Front-end code edit data:
══════════════════════════════
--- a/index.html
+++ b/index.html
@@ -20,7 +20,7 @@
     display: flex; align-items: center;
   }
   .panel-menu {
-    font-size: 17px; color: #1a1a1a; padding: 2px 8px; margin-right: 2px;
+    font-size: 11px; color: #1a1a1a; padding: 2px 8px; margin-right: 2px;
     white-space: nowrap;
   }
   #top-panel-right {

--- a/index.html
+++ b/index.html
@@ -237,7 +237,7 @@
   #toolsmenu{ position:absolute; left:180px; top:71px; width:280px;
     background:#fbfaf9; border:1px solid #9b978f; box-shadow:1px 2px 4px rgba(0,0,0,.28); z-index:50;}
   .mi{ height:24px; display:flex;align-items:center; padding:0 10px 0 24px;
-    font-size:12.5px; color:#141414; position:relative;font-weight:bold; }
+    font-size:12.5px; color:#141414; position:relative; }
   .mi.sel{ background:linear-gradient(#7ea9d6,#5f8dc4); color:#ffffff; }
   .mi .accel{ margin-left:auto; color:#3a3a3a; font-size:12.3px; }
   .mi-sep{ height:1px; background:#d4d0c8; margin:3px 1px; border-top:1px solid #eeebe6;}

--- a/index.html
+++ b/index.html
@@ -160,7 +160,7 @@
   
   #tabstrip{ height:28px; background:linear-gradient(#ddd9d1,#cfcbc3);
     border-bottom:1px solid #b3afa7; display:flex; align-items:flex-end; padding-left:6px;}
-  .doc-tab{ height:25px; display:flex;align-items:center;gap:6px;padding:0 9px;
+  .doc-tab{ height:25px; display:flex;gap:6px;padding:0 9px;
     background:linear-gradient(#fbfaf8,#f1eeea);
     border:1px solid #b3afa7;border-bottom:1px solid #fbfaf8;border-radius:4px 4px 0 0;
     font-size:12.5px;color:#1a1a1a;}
══════════════════════════════
ACTION ITEM: Search the entries for the word "relative" and copy every line that holds it.

RESPONSE AREA:
-    font-size:12.5px; color:#141414; position:relative;font-weight:bold; }
+    font-size:12.5px; color:#141414; position:relative; }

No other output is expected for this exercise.